─── ENTRIES PROVIDED ───
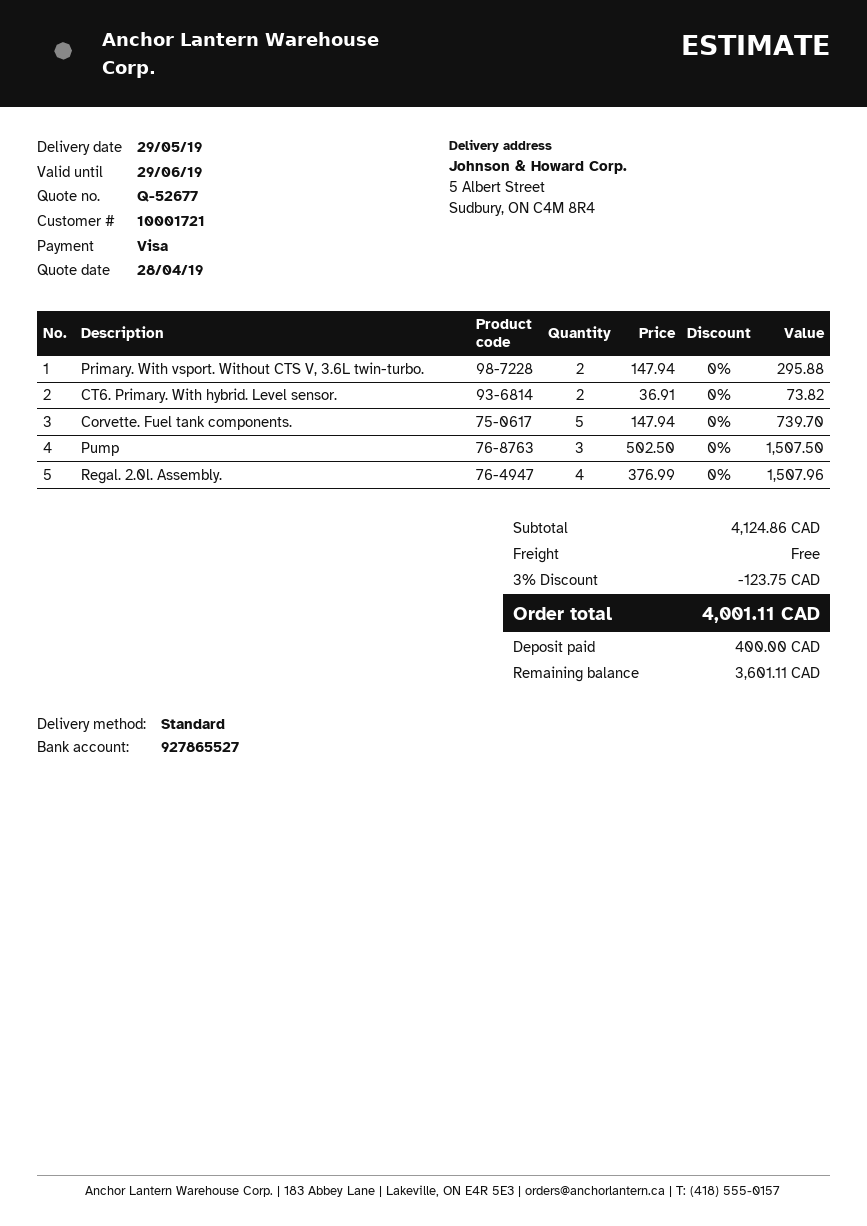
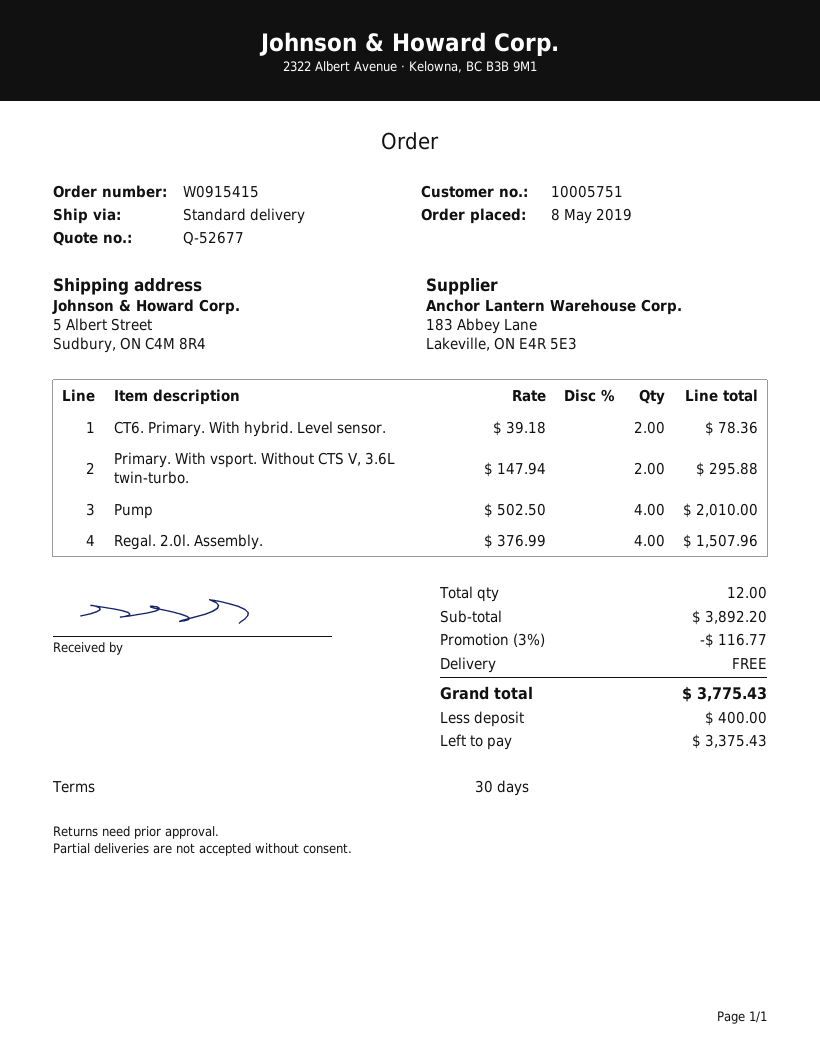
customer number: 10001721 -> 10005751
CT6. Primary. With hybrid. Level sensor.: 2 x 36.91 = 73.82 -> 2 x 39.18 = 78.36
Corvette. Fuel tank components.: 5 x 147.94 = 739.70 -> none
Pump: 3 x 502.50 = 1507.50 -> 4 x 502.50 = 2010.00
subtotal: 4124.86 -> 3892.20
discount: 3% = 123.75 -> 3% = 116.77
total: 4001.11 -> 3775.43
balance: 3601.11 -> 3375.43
───
> **INSTRUCTIONS FOR THE TASK**
A verbatim copy of every record is to be produced, and pictures are to be excluded from it.

> **RESPONSE TO THE EXERCISE**
customer number: 10001721 -> 10005751
CT6. Primary. With hybrid. Level sensor.: 2 x 36.91 = 73.82 -> 2 x 39.18 = 78.36
Corvette. Fuel tank components.: 5 x 147.94 = 739.70 -> none
Pump: 3 x 502.50 = 1507.50 -> 4 x 502.50 = 2010.00
subtotal: 4124.86 -> 3892.20
discount: 3% = 123.75 -> 3% = 116.77
total: 4001.11 -> 3775.43
balance: 3601.11 -> 3375.43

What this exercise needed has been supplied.